Assignment: For the data below, give the number of lines in which "Dates" occurs. Include nothing besides that number.

Information shown:
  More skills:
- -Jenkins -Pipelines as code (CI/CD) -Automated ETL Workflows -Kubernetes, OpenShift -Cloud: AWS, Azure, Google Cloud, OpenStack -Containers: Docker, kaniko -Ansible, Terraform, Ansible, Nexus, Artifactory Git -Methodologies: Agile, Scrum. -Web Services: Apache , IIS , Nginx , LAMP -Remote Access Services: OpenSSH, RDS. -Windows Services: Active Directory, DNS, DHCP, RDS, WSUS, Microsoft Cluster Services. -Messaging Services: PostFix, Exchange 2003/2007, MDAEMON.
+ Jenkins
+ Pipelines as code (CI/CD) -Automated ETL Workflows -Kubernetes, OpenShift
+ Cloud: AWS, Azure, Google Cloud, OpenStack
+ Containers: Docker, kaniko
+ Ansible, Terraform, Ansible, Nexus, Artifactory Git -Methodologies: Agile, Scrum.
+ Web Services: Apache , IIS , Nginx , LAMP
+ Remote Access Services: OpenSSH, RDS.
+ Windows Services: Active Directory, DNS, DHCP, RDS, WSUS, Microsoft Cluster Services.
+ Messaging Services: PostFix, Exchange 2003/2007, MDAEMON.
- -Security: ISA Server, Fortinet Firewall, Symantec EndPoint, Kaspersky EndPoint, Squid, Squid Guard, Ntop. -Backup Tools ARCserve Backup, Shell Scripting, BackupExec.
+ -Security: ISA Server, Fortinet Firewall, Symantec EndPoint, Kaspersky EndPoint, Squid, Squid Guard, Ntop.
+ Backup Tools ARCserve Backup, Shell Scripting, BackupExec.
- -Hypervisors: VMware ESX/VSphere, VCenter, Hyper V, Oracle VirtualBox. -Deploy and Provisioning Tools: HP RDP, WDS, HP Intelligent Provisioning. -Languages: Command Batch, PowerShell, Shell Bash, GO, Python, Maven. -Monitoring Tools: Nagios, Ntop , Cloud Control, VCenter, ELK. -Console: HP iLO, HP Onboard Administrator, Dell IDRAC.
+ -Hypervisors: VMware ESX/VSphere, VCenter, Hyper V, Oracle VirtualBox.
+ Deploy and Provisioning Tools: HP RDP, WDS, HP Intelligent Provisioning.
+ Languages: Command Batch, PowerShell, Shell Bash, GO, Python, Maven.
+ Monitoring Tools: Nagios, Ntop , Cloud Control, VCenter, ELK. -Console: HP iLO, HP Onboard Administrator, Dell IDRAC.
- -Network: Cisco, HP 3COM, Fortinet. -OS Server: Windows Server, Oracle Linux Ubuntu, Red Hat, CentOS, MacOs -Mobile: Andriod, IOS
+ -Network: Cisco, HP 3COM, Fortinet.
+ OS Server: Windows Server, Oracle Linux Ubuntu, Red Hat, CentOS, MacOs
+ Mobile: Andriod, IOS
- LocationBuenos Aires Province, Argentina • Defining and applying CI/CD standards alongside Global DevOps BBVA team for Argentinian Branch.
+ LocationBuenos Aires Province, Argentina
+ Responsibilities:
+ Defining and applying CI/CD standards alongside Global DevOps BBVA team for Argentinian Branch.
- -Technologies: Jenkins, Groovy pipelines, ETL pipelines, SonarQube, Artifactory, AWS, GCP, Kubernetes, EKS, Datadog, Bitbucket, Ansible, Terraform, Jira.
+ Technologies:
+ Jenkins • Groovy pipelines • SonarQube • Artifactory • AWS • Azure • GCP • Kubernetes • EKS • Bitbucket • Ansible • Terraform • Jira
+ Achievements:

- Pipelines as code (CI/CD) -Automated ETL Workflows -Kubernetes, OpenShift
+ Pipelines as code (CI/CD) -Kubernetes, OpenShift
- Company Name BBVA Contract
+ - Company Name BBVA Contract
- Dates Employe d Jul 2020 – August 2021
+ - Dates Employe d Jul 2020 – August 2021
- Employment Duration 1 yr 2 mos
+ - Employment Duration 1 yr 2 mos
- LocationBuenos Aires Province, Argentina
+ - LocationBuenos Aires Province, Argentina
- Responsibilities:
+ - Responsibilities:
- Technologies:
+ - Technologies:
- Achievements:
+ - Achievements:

Response box: 2